Three Thousand Dollars | |
Author: | David Lipsky |
Country: | United States |
Language: | English |
Publisher: | Simon & Schuster |
Pub Date: | September 1, 1989 |
Media Type: | Print (hardback & paperback) |
Pages: | 240 pp (first edition, hc) |
Isbn: | 9780671673468 |
Isbn Note: | (first) |
Dewey: | 813/.54 20 |
Congress: | PS3562.I627 T47 1989 |
Oclc: | 19814712 |
Followed By: | The Art Fair |
Three Thousand Dollars is a 1989 short story collection by American author David Lipsky. It revolves around the New York City Art world, university life, and issues of growing up. Individual chapters were published in The New Yorker, Mississippi Review, The Henfeild Prize Stories, and The Best American Short Stories, among others.
Three Thousand Dollars marks the first appearances by Joan and Richard Freely, main characters in Lipsky's novel The Art Fair. Critics found resemblances to Lipsky's own mother, the abstract-expressionist painter Pat Lipsky. The Los Angeles Times noted that Lipsky's collection provided "astonishing insights into the machinations of the New York city art world."[1] The Wall Street Journal called Lipsky's portrait of the art world "treacherous, sly and amusing."[2]
Lipsky wrote the collection when he was 22[3] and a student in the MFA program at Johns Hopkins University. Novelist John Gregory Brown explained, "It was kind of apparent that Lipsky might have the brightest future of anyone [here]."[4]

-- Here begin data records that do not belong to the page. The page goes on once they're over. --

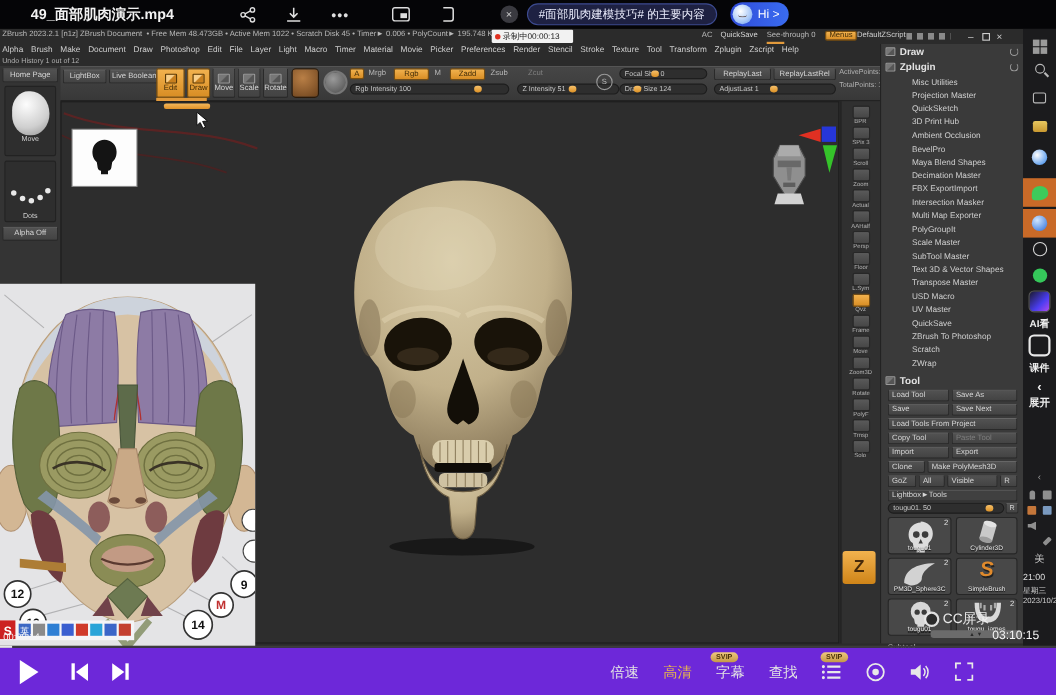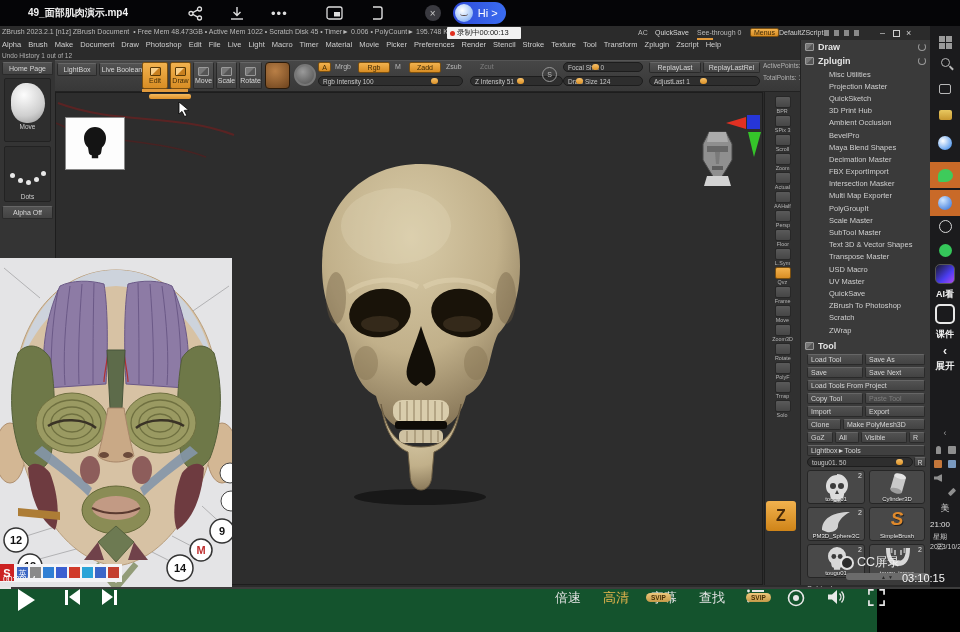--- a/index.html
+++ b/index.html
@@ -3,21 +3,21 @@
 <meta charset="utf-8">
 <style>
 *{margin:0;padding:0;box-sizing:border-box}
 html,body{background:#000}
 body{font-family:"Liberation Sans",sans-serif}
 #app{position:relative;width:960px;height:632px;background:#000;overflow:hidden}
 .abs{position:absolute}
 .nw{white-space:nowrap}
 
 #topbar{left:0;top:0;width:960px;height:26px;background:#050507;display:flex;align-items:center;z-index:40}
-#vtitle{color:#f2f2f2;font-size:10px;font-weight:bold;margin-left:28px}
+#vtitle{color:#f2f2f2;font-size:13px;font-weight:bold;margin-left:28px}
 .hico{color:#dedede;margin-left:26px;display:flex;align-items:center}
 #topic-pill{background:#1e2142;border:1px solid #3c4a8f;border-radius:10px;color:#eef0ff;font-size:10.5px;padding:2px 10px;white-space:nowrap}
 #hi-pill{background:linear-gradient(90deg,#2f4bd8,#3a6cf0);border-radius:11px;height:22px;display:flex;align-items:center;color:#fff;font-size:11px;padding:0 8px 0 2px}
 #avatar{width:18px;height:18px;border-radius:50%;background:radial-gradient(circle at 40% 35%,#ffffff,#a8c8f8 60%,#5b8df0);margin-right:5px;position:relative}
 #avatar:after{content:"";position:absolute;left:5px;top:7px;width:8px;height:4px;border-bottom:1.5px solid #5a4a4a;border-radius:50%}
 #close-pill{width:16px;height:16px;border-radius:50%;background:#3a3a40;color:#c9c9c9;font-size:10px;display:flex;align-items:center;justify-content:center}
 
 #zb{left:0;top:26px;width:960px;height:562px;background:#2b2b2b}
 .t7{font-size:7px;color:#b9b9b9}
 .t65{font-size:6.5px;color:#b0b0b0}
@@ -63,30 +63,30 @@
 .sbadge{position:absolute;right:2px;top:1px;font-size:7px;color:#e0e0e0}
 .sbadge:empty{display:none}
 
 #face{left:0;top:258px;width:232px;height:330px;z-index:8;background:#e4e4e6;overflow:hidden}
 
 #osbar{left:930px;top:26px;width:30px;height:562px;background:#1b1b1d;z-index:9}
 .osico{position:absolute;left:0;width:30px;display:flex;justify-content:center;color:#b9b9b9}
 .otile{position:absolute;left:0;width:30px;height:26px;background:#c96a28;display:flex;align-items:center;justify-content:center}
 .apptile{width:20px;height:20px;border-radius:5px}
 .ostext{position:absolute;left:0;width:30px;text-align:center;color:#f0f0f0;font-size:9.5px;font-weight:bold}
-.clock{position:absolute;left:0;width:20px;text-align:center;color:#cfcfcf;font-size:7px}
+.clock{position:absolute;left:0;width:30px;text-align:left;color:#cfcfcf;font-size:7px}
 .winlogo{display:grid;grid-template-columns:6px 6px;grid-gap:1px}
 .winlogo span{width:6px;height:6px;background:#9a9a9a}
 .mag{width:9px;height:9px;border:1.5px solid #b9b9b9;border-radius:50%;position:relative}
 .mag:after{content:"";position:absolute;left:7px;top:8px;width:5px;height:1.5px;background:#b9b9b9;transform:rotate(45deg)}
 .trayico{width:8px;height:8px;background:#8f8f8f;border-radius:1px}
 
 #ptrack{left:0;top:587px;width:960px;height:2px;background:#3c3c3c;z-index:41}
 #pplayed{width:11px;height:2px;background:#e8e8e8}
-#pbar{left:0;top:589px;width:877px;height:43px;background:#14532d;z-index:41;display:flex;align-items:flex-start}
+#pbar{left:0;top:589px;width:960px;height:43px;background:#6d28d9;z-index:41;display:flex;align-items:center}
 .ptxt{font-size:13px;color:#e3e3e3;margin-left:22px;white-space:nowrap}
 .gold{color:#e7b64d}
 .svip{position:absolute;font-size:6.5px;font-weight:bold;color:#4a3208;background:linear-gradient(#efc87c,#c59a48);border-radius:6px;padding:1px 5px;z-index:42}
 .pico{margin-left:22px;display:flex;align-items:center}
 #play-tri{width:0;height:0;border-left:17px solid #fff;border-top:11px solid transparent;border-bottom:11px solid transparent;margin-left:18px}
 .skipbar{width:3px;height:15px;background:#fff}
 .tri-l{width:0;height:0;border-right:11px solid #fff;border-top:8px solid transparent;border-bottom:8px solid transparent}
 .tri-r{width:0;height:0;border-left:11px solid #fff;border-top:8px solid transparent;border-bottom:8px solid transparent}
 #wmark{left:840px;top:554px;z-index:10;display:flex;align-items:center;gap:3px;color:#f2f2f2;font-size:12.5px;opacity:.95}
 #wcirc{width:14px;height:14px;border-radius:50%;border:2.5px solid #e8e8e8;background:#2a2a2a}
@@ -119,21 +119,21 @@
     <div id="menu-row" class="abs">
 
     <span class="menu-item">Alpha</span>
         <span class="menu-item">Brush</span>
         <span class="menu-item">Make</span>
         <span class="menu-item">Document</span>
         <span class="menu-item">Draw</span>
         <span class="menu-item">Photoshop</span>
         <span class="menu-item">Edit</span>
         <span class="menu-item">File</span>
-        <span class="menu-item">Live</span>
+        <span class="menu-item">Layer</span>
         <span class="menu-item">Light</span>
         <span class="menu-item">Macro</span>
         <span class="menu-item">Timer</span>
         <span class="menu-item">Material</span>
         <span class="menu-item">Movie</span>
         <span class="menu-item">Picker</span>
         <span class="menu-item">Preferences</span>
         <span class="menu-item">Render</span>
         <span class="menu-item">Stencil</span>
         <span class="menu-item">Stroke</span>
@@ -711,20 +711,21 @@
           <rect x="1" y="1" width="15" height="12" rx="2" fill="none" stroke="#dedede" stroke-width="1.3"></rect>
           <rect x="8" y="6" width="6" height="4.5" fill="#dedede"></rect>
         </svg>
     </span>
     <span class="hico">
       <svg width="14" height="14" viewBox="0 0 14 14">
           <path d="M4 1 h7 a2 2 0 0 1 2 2 v8 a2 2 0 0 1 -2 2 h-7" fill="none" stroke="#dedede" stroke-width="1.4"></path>
         </svg>
     </span>
     <span id="close-pill" class="hico" style="margin-left:42px">×</span>
+    <span id="topic-pill" style="margin-left:8px">#面部肌肉建模技巧# 的主要内容</span>
     <span id="hi-pill" style="margin-left:12px">
         <span id="avatar"></span>
         <span>Hi &gt;</span>
       </span>
   </div>
 
   <span class="timeo" style="left:3px;top:574px;font-size:8.5px">00:00:14</span>
   <span class="timeo" style="left:902px;top:572px;font-size:11px">03:10:15</span>
   <div id="ptrack" class="abs">
       <div id="pplayed"></div>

The book was well-received upon publication. Lipsky was seen to possess "unlimited depth and range of vision,"[5] with the San Francisco Chronicle calling the work "an irresistible debut." Stories were compared to the works of F. Scott Fitzgerald.[6] [7] Yearly round-up Magill's Literary Annual called the book "a vivid artistic rendition of the experience of growing up, a series of brilliant reflections and poignant insights," adding, "Lipsky’s subtle, fine humor and his irreverently inquiring voice always succeed."[8] The Providence Journal addressed Lipsky's "near-perfect pitch for dialogue."[9] The Los Angeles Times, while noting the book's "astonishing insights" into the art world concluded, "Lipsky has given his contemporaries a general autobiography, one that will fit the majority with only minor adjustments." The trade publication Booklist summarized, "Critics loved Lipsky's short story collection."[10]